Я крепко взяла ее за руку, стараясь поддержать, но подруга отшатнулась, поджав губы. Лицо Саманты было жестоким. От ветра нос и щеки Сэм стали ярко-алыми, однако на теле не было ни ран, ни порезов. Мои глаза опухли от слез, ее – нет. Саманта едва заметно прихрамывала, но если бы я не знала, что случилось на самом деле, то решила бы, что она вернулась после долгого рабочего дня в саду.
– Сэм, – произнесла я, всей душой ненавидя себя за дрожь в голосе. Сэм не остановилась. Она снизошла до меня, лишь когда мы оказались возле коек. Одной рукой подруга взялась за край матраса, готовая запрыгнуть наверх, в свою постель.
– Пожалуйста, скажи хоть что-нибудь, – умоляюще сказала я.
– Ты стояла там. – Голос Сэм прозвучал так низко и хрипло, словно она не разговаривала несколько дней.
– Ты не должна была…
Сэм опустила голову так, что подбородок прижался к груди. Длинные спутанные пряди упали ей на лицо, скрывая его выражение. И все же я почувствовала: Сэм стала какой-то безразличной. Меня охватило странное чувство. Я словно плыла все дальше и дальше в никуда, не имея возможности зацепиться за опору. Я стояла за спиной Сэм, но расстояние между нами увеличилось до размеров каньона, перепрыгнуть через который было не в моих силах.
– Ты права, – в конце концов произнесла Сэм, – я не должна была. – Она прерывисто вздохнула. – Вот только что тогда произошло бы с тобой? Ты просто стояла там и позволяла ему делать это.

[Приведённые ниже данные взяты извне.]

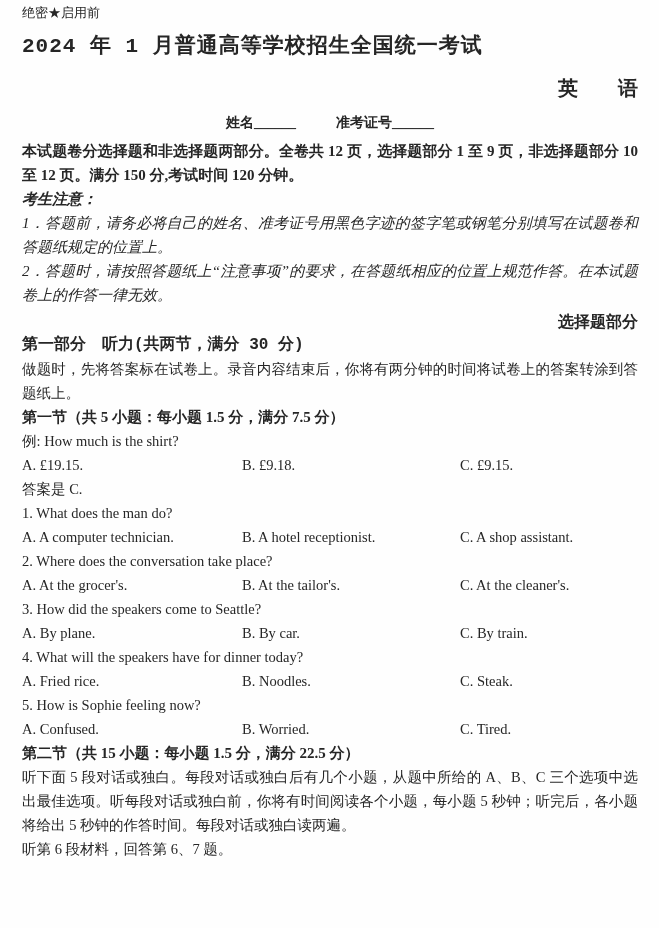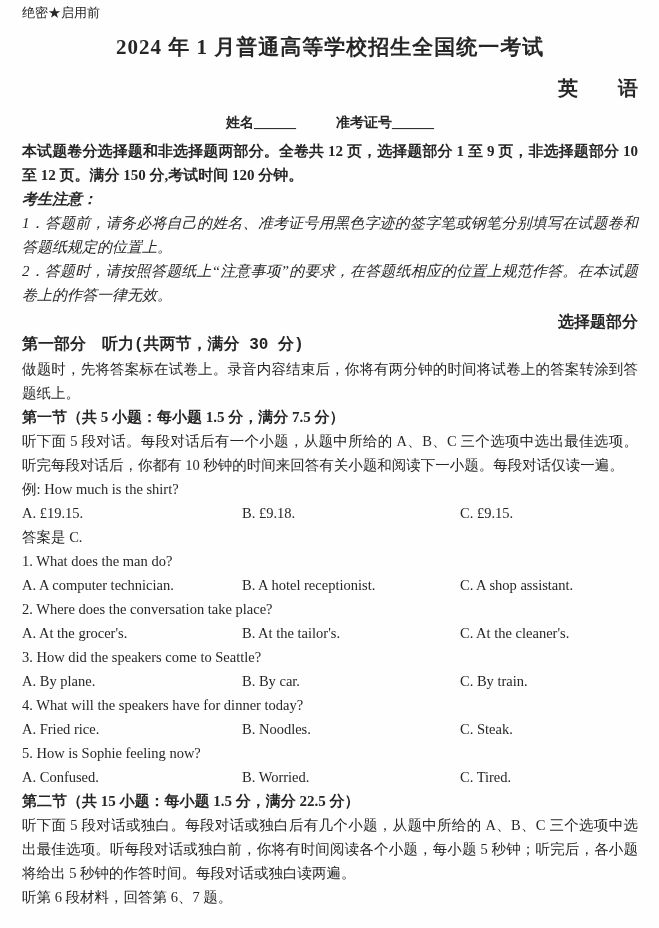--- a/index.html
+++ b/index.html
@@ -10,22 +10,22 @@
     margin: 0 auto;
     background: #fefefe;
     box-sizing: border-box;
     padding: 4px 21px 0 22px;
     font-family: "Liberation Serif", "DejaVu Serif", serif;
     color: #262626;
     overflow: hidden;
   }
   .secrecy { font-size: 13px; line-height: 17px; }
   .exam-title {
-    text-align: center; font-size: 21px; font-weight: bold;
-    margin: 12px 0 0; line-height: 28px; letter-spacing: 1px;
+    text-align: left; font-size: 21px; font-weight: bold;
+    margin: 12px 0 0; line-height: 28px; letter-spacing: 1px; font-family: Liberation Mono, monospace;
   }
   .subject-title {
     text-align: right; font-size: 20px; font-weight: bold;
     margin: 14px 0 0; line-height: 26px;
   }
   .name-line {
     text-align: center; font-size: 14px; font-weight: bold;
     margin: 12px 0 0; line-height: 20px;
   }
   .name-line .gap { display: inline-block; width: 40px; }
@@ -66,21 +66,20 @@
   <p class="intro">本试题卷分选择题和非选择题两部分。全卷共 12 页，选择题部分 1 至 9 页，非选择题部分 10 至 12 页。满分 150 分,考试时间 120 分钟。</p>
   <p class="notice-title">考生注意：</p>
   <p class="notice">1．答题前，请务必将自己的姓名、准考证号用黑色字迹的签字笔或钢笔分别填写在试题卷和答题纸规定的位置上。</p>
   <p class="notice">2．答题时，请按照答题纸上“注意事项”的要求，在答题纸相应的位置上规范作答。在本试题卷上的作答一律无效。</p>
 
   <p class="part-header">选择题部分</p>
   <p class="part-title">第一部分　听力(共两节，满分 30 分)</p>
   <p class="body-note">做题时，先将答案标在试卷上。录音内容结束后，你将有两分钟的时间将试卷上的答案转涂到答题纸上。</p>
 
   <p class="sec-title">第一节（共 5 小题：每小题 1.5 分，满分 7.5 分）</p>
-  <p class="body-note">听下面 5 段对话。每段对话后有一个小题，从题中所给的 A、B、C 三个选项中选出最佳选项。听完每段对话后，你都有 10 秒钟的时间来回答有关小题和阅读下一小题。每段对话仅读一遍。</p>
 
   <p class="q-line">例: How much is the shirt?</p>
   <div class="opts">
     <span>A. £19.15.</span>
     <span>B. £9.18.</span>
     <span>C. £9.15.</span>
   </div>
   <p class="q-line">答案是 C.</p>
 
   <p class="q-line">1. What does the man do?</p>

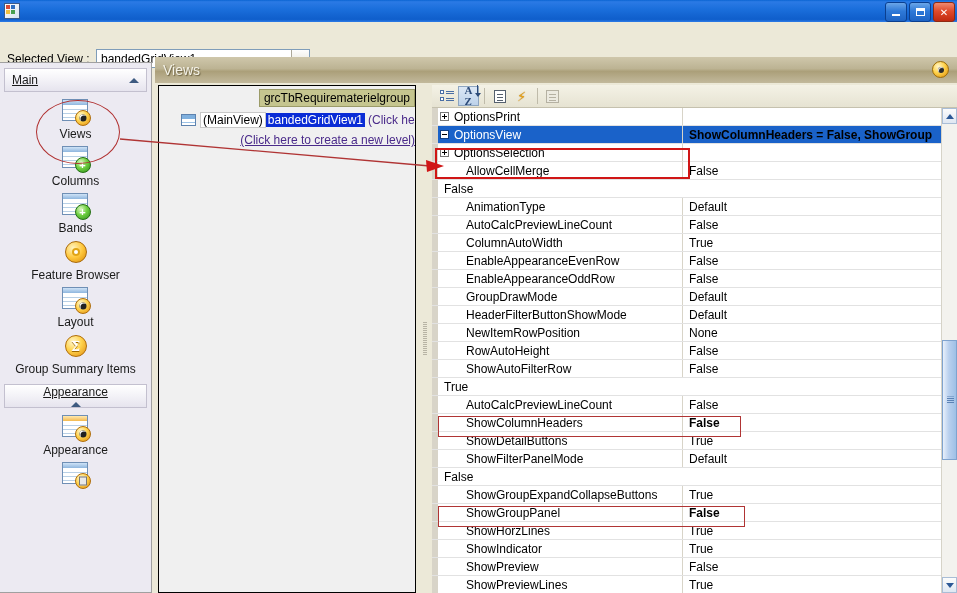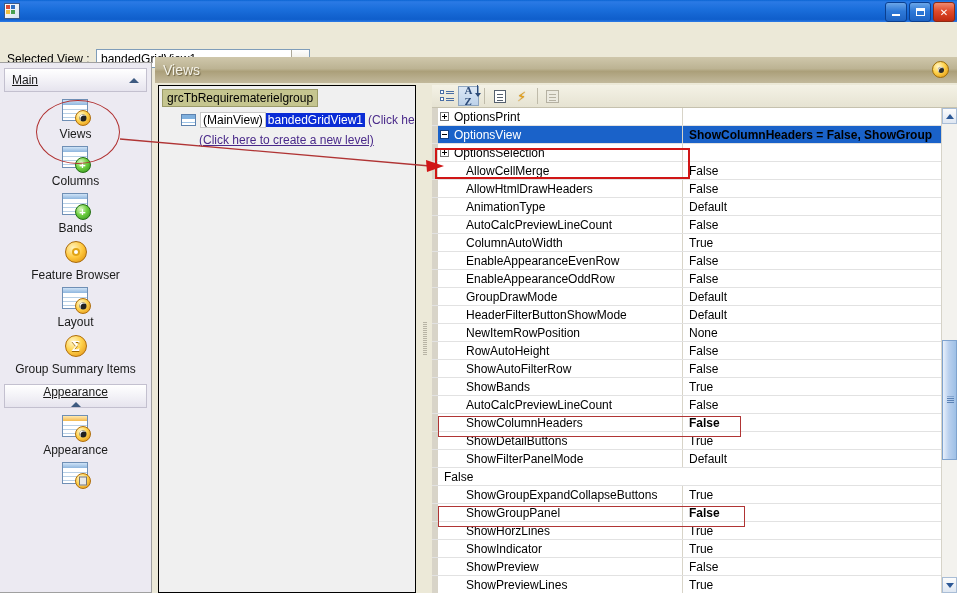--- a/index.html
+++ b/index.html
@@ -132,21 +132,21 @@
   .views-header .circ{
     position:absolute;right:8px;top:4px;width:17px;height:17px;border-radius:50%;
     background:radial-gradient(circle at 35% 30%,#fff6cb 0%,#ffd24a 45%,#d98c0c 100%);
     border:1px solid #9c6c08;box-sizing:border-box;
   }
   .views-header .circ::after{content:"";position:absolute;left:5px;top:5px;width:6px;height:6px;border-radius:50%;background:#2a2a2a;box-shadow:inset 1px 1px 0 #ddd;}
 
   
   .tree-panel{
     position:absolute;left:158px;top:85px;width:258px;height:508px;
-    background:#f0f0f0;border:1px solid #000;box-sizing:border-box;overflow:hidden;
+    background:#f0f0f0;border:1px solid #000;box-sizing:border-box;overflow:hidden;text-align:right;
   }
   .tree-root{
     display:inline-block;margin:3px 0 0 3px;padding:1px 4px;
     background:#c5c58f;border:1px solid #9b9b68;font-size:12px;color:#000;
   }
   .tree-level{display:flex;align-items:center;margin:5px 0 0 22px;white-space:nowrap;}
   .lvl-icon{
     width:15px;height:12px;background:#fff;border:1px solid #5d82ae;box-sizing:border-box;position:relative;flex:none;margin-right:4px;
   }
   .lvl-icon::before{content:"";position:absolute;left:0;right:0;top:0;height:4px;background:#7fb0de;}
@@ -497,23 +497,20 @@
         </div>
         <div class="prow child">
           <div class="gutter"></div>
           <div class="namecell">
             <span>AllowCellMerge</span>
           </div>
           <div class="valcell">False</div>
         </div>
         <div class="prow child">
           <div class="gutter"></div>
-          <div class="namecell">
-            <span>AllowHtmlDrawHeaders</span>
-          </div>
           <div class="valcell">False</div>
         </div>
         <div class="prow child">
           <div class="gutter"></div>
           <div class="namecell">
             <span>AnimationType</span>
           </div>
           <div class="valcell">Default</div>
         </div>
         <div class="prow child">
@@ -574,23 +571,20 @@
         </div>
         <div class="prow child">
           <div class="gutter"></div>
           <div class="namecell">
             <span>ShowAutoFilterRow</span>
           </div>
           <div class="valcell">False</div>
         </div>
         <div class="prow child">
           <div class="gutter"></div>
-          <div class="namecell">
-            <span>ShowBands</span>
-          </div>
           <div class="valcell">True</div>
         </div>
         <div class="prow child">
           <div class="gutter"></div>
           <div class="namecell">
             <span>AutoCalcPreviewLineCount</span>
           </div>
           <div class="valcell">False</div>
         </div>
         <div class="prow child">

Ты же вообще не собиралась защищаться.
Сэм посмотрела на меня так, что мне захотелось отвернуться. Глаза ее пылали, казались темнее, чем когда-либо.
– Они могут говорить ужасные вещи, даже ударить, но ты никогда не отвечаешь. Я знаю, Руби, знаю, что ты чувствуешь, но иногда мне начинает казаться, что тебе просто все равно. Неужели ты не можешь постоять за себя, хотя бы один раз?
Ее голос опустился до шепота, однако резкость, с которой говорила Сэм, подсказывала, что подруга вот-вот сорвется на крик или ударится в слезы. Я смотрела, как Саманта отчаянно теребит края шорт. Руки двигались так быстро, что ярко-красные отметины на запястьях едва можно было разглядеть.
– Сэм, Саманта…
– Я хочу… – Сэм тяжело сглотнула. Глаза ее наполнились слезами. – Я хочу побыть одна. Хотя бы немного.
Дотянуться до нее я уже не могла. По крайней мере, сейчас. Меня охватило чувство безнадежности, по телу прошла лихорадочная дрожь. Скорее всего, это была дрожь ненависти к самой себе. Тем не менее я считала, что, попытавшись сказать подруге правду, все объяснить, рискую потерять Сэм навсегда. Она знала, должна была знать, что меньше всего на свете я хотела, чтобы она пострадала из-за меня. Сэм – это все, что у меня тогда было.
Когда я коснулась ее плеча во второй раз, меня словно выбило из реальности. Я почувствовала, как покалывает кожу головы, огненные искры вспыхнули у корней волос, проникая внутрь черепной коробки. Лихорадочный жар стал сильнее, и все вокруг окуталось сероватой дымкой. Я видела бледное лицо Сэм, а потом она исчезла, сменившись раскаленными добела воспоминаниями, которые принадлежали не мне. Белая школьная доска, исписанная сложными уравнениями, копающийся в саду золотистый ретривер, земля, уходящая из-под ног, а затем несущаяся навстречу – как у того, кто катается на качелях, сбор овощей в саду, кирпичная стена столовой перед глазами и удары, обрушивающиеся на мое тело со всех сторон. Картинки сменяли друг друга, точно кадры из кинофильма.
Когда я наконец пришла в себя, мы по-прежнему смотрели друг на друга. На мгновение мне показалось, что в остекленевших глазах Сэм я вижу собственное отражение. Саманта смотрела не на меня. Она глядела на пыль, проплывающую в воздухе над моей головой. Я уже знала этот пустой взгляд. Такой же много лет назад был у моей матери.
– Ты новенькая? – спросила она, испуганная и удивленная одновременно. Сэм оглядела меня сверху донизу, а затем глубоко вздохнула, точно человек, который надолго задерживал дыхание. – Должно же быть у тебя какое-то имя?
– Руби, – прошептала я. Это было последнее слово, которое я произнесла почти за год.